The chart shows NGDP growth and the long term unemployment rate (LTU) for the past 60 years. Note that in the 1950s NGDP growth bounces quite a bit. Long term unemployment “bounces” in close tandem and in the opposite direction.

LTU_1

Beginning in the mid-1960s and extending to the late 1970s we have a strong upward trend in NGDP growth (that was the age of the Great Inflation). Note, however, that long term unemployment remains relatively low and that happens despite some serious supply shocks (oil and commodity prices).

The Volcker “war on inflation” brings down NGDP growth. Long term unemployment jumps but quickly comes back to “normal” levels.  And throughout the Great Moderation from the mid-1980s the pattern is the same. LTU goes up during and immediately following recessions (shaded areas) but comes down to “normal” levels (around 10%).

In the 2001 cycle the Fed tightened excessively and before the positive effects on LTU from the Fed´s correction could be completed the Great Recession came about…

The next chart singles out the post 1985 period which encompasses both the Great Moderation and the Great Recession that follows it.

There´s a close correspondence between LTU and the NGDP gap. For example, the 1991 recession came about when the Fed worked to close the positive NGDP gap that had opened up. For most of the rest of the decade NGDP evolved close to its trend level path (“zero” gap) and LTU decreased continuously.

LTU_2

The excessive monetary tightening in the early 00s clearly shows up in NGDP falling below trend and in the rise in LTU, but in mid-2003 the Greenspan Fed (through “appropriate monetary policy”) moved to correct the error, bringing NGDP back to trend. LTU immediately backs down.

But then Bernanke came along and by adopting a rigid IT focused monetary policy – clearly the wrong policy for a country that had long before “conquered” the inflation beast and had the alternative of introducing an explicit NGDP targeting monetary regime – aborted the fall in LTU.

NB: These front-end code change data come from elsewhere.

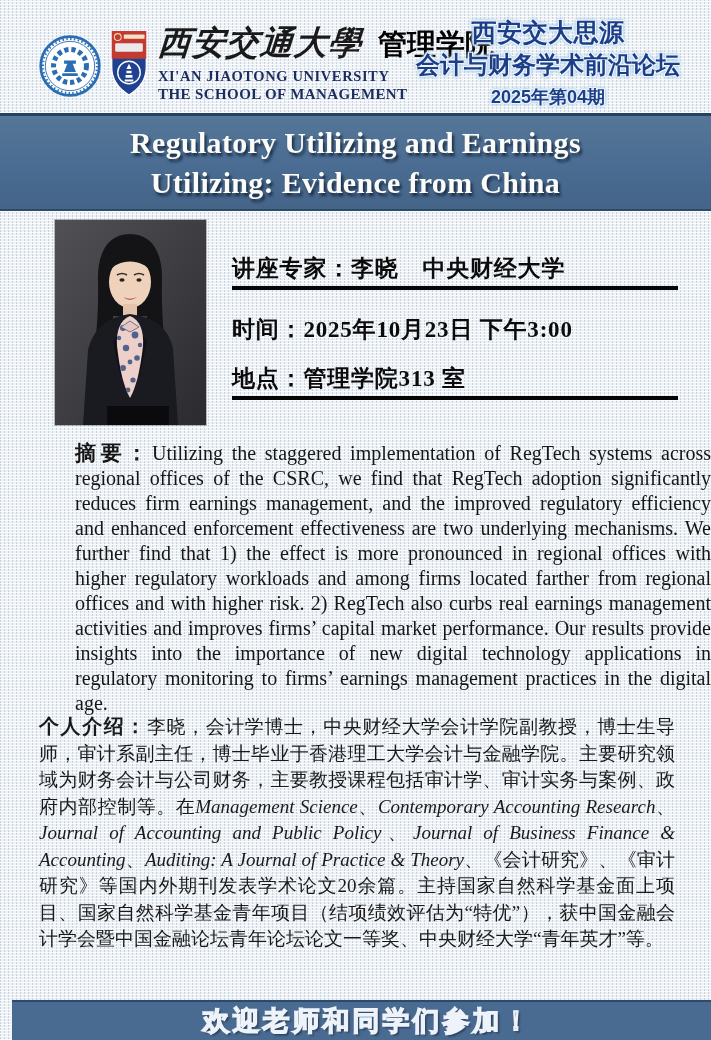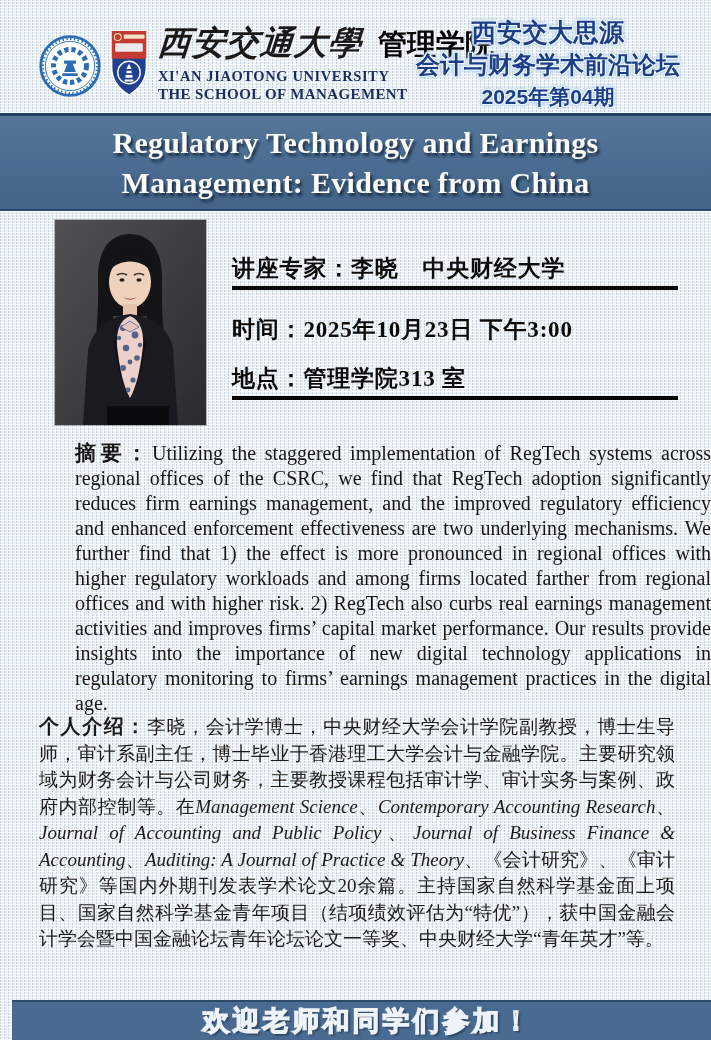"2025年第04期" .forum .f3 { font-size: 21px -> 18px }
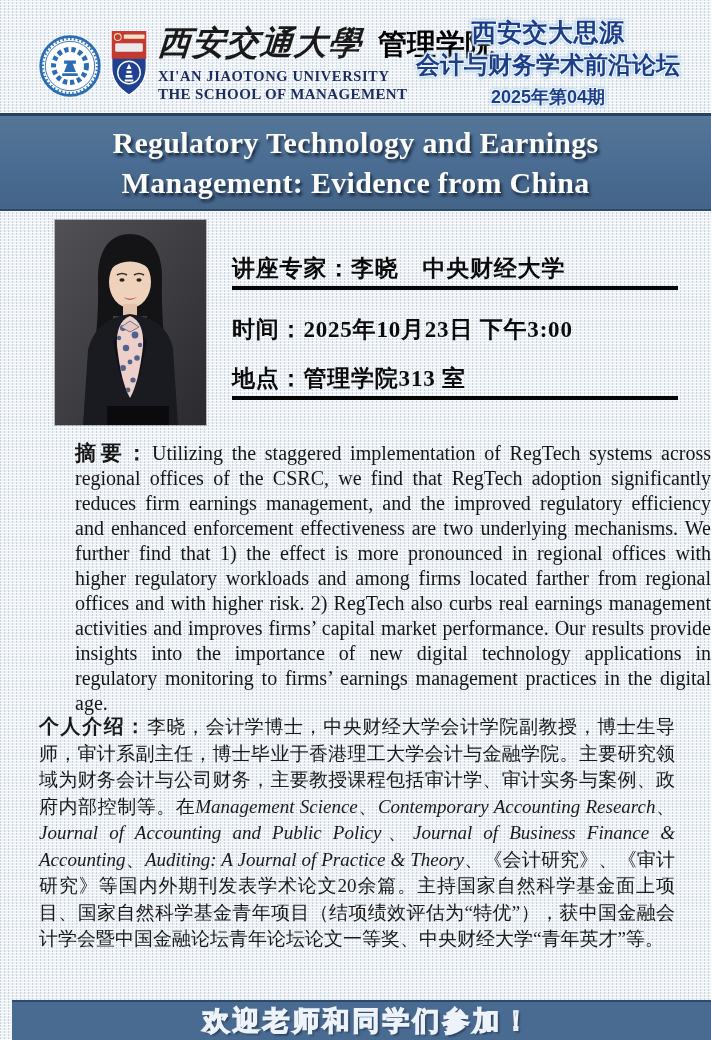"Regulatory Technology and Earnings" div { text: Technology -> Utilizing }
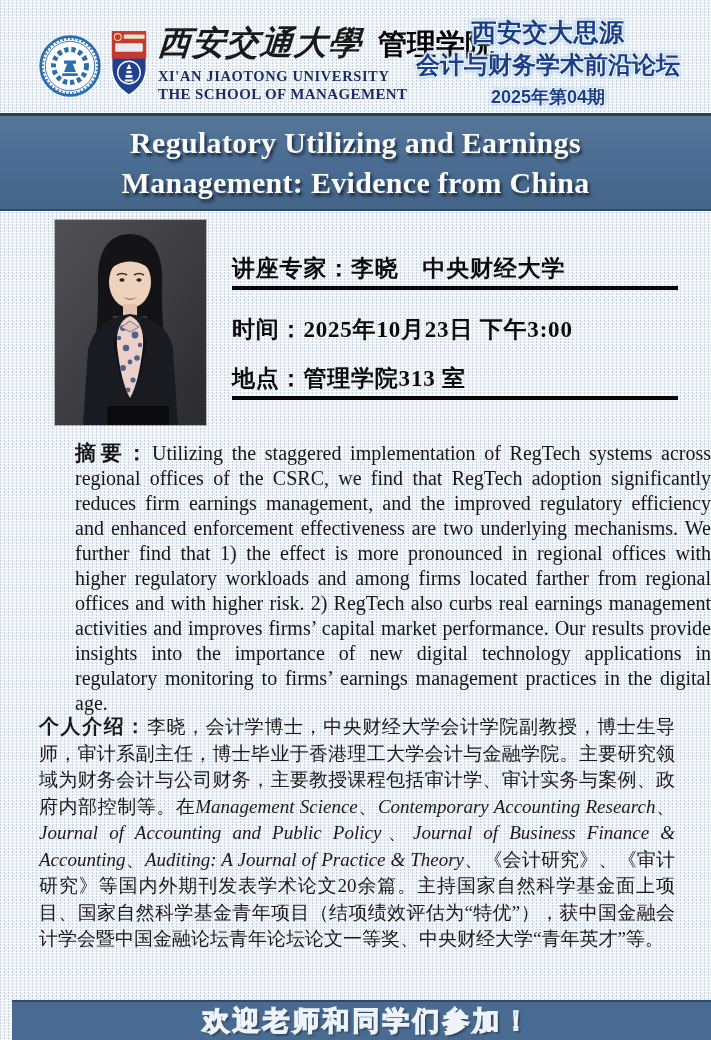"Management: Evidence from China" div { text: Management -> Utilizing }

Later, by letting NGDP fall into the abyss, it caused the massive rise in LTU. And by not moving to close the gap it has maintained LTU at record high levels with all the economic and human costs that entails.

I wish Kevin Sheedy´s paper on “The case for NGDP targeting” also presented at the Brookings Conference had made more of a splash. It would help make clear the “solution” to the problem tackled in Krueger´ paper!